In fact no-one knows whether this is the case or not, because no new State has ever been admitted or established since 1901. Accordingly the scope and meaning of s 121 of the Constitution (the most likely vehicle for achieving statehood) have simply not been explored by the High Court. Section 121 allows the Commonwealth Parliament to admit or establish a new State on ‘such terms and conditions, including the extent of representation in either House of the Parliament, as it thinks fit’. The power is expressed broadly, although former High Court Justice John Toohey doubted that it would permit imposition of any terms or conditions which derogated from fundamental aspects of the federal compact, including ss 51(ii), 51(xxxi), 55, 80, 92, 99, 116, 117, 118, 119, 123. Toohey argued:

There is nothing in the Constitution which supports a confinement of these provisions to original States; on the contrary, the Constitution evinces a clear intention that a reference to ‘States’ is a reference to both original and new States.[1]

Professor Geoffrey Sawer even argued that the High Court would be unlikely to approve terms and conditions imposed by s 121 which would disturb the federal division of legislative powers between Commonwealth and States,[2] although that appears a more debatable proposition given that the States’ powers are residual and not expressly enumerated in the Australian Constitution. On the other hand, if the Commonwealth chose to withhold a particular subject of legislative power from a new State (for example euthanasia or regulation of uranium mining) under s 121, could it constitutionally retain that power for itself where it only possesses it by virtue of the territories power – s 122? Section 121 itself does not suggest any such power. There may be a lacuna in legislative power in such a situation, an outcome which suggests that Sawer’s interpretation may have some force.
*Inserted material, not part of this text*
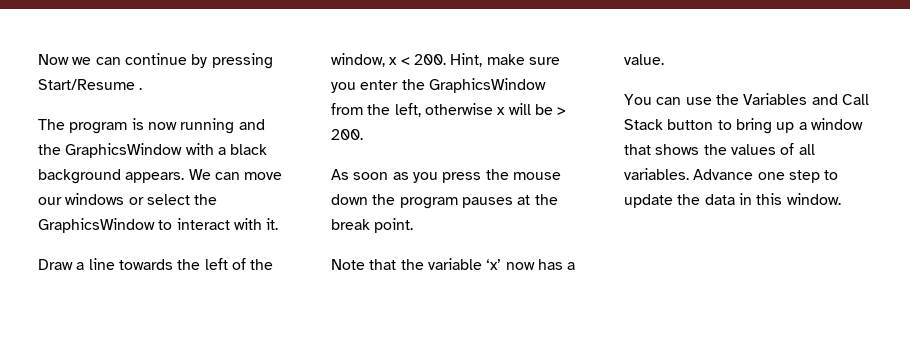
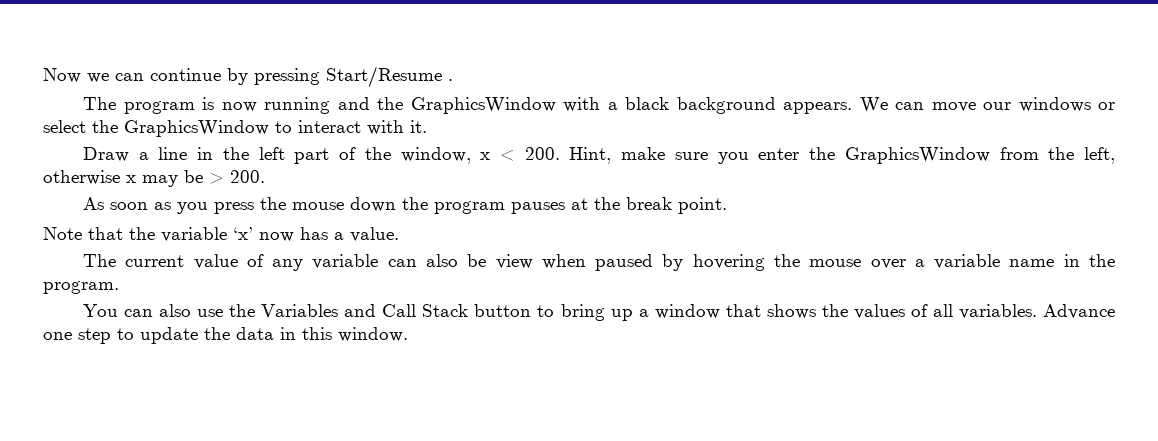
- Draw a line towards the left of the window, x < 200. Hint, make sure you enter the GraphicsWindow from the left, otherwise x will be > 200.
+ Draw a line in the left part of the window, x < 200. Hint, make sure you enter the GraphicsWindow from the left, otherwise x may be > 200.
+ The current value of any variable can also be view when paused by hovering the mouse over a variable name in the program.
- You can use the Variables and Call Stack button to bring up a window that shows the values of all variables.
+ You can also use the Variables and Call Stack button to bring up a window that shows the values of all variables.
Chris Tappere even concluded, essentially through an originalist analysis of the Convention Debates of the 1890s, that the ‘terms and conditions’ aspect of s 121 was only intended to confer a clear power on Parliament to fix a new State’s level of parliamentary representation in both the House of Representatives and Senate (and not to authorise imposition of any wider restrictions). However the presence of the word ‘including’ in relation to ‘terms and conditions’ presents a textual hurdle for such an interpretation.

Whatever constitutional restrictions may be held to constrain the Commonwealth’s power to impose terms and conditions upon a grant of statehood under s 121, the other obvious question is whether those terms and conditions could be revisited by the Commonwealth and altered or removed subsequent to admission or establishment of the new State. Gerritsen clearly believes that the Commonwealth could indeed do so, hence his conclusion that the Northern Territory will unavoidably be a second-class State.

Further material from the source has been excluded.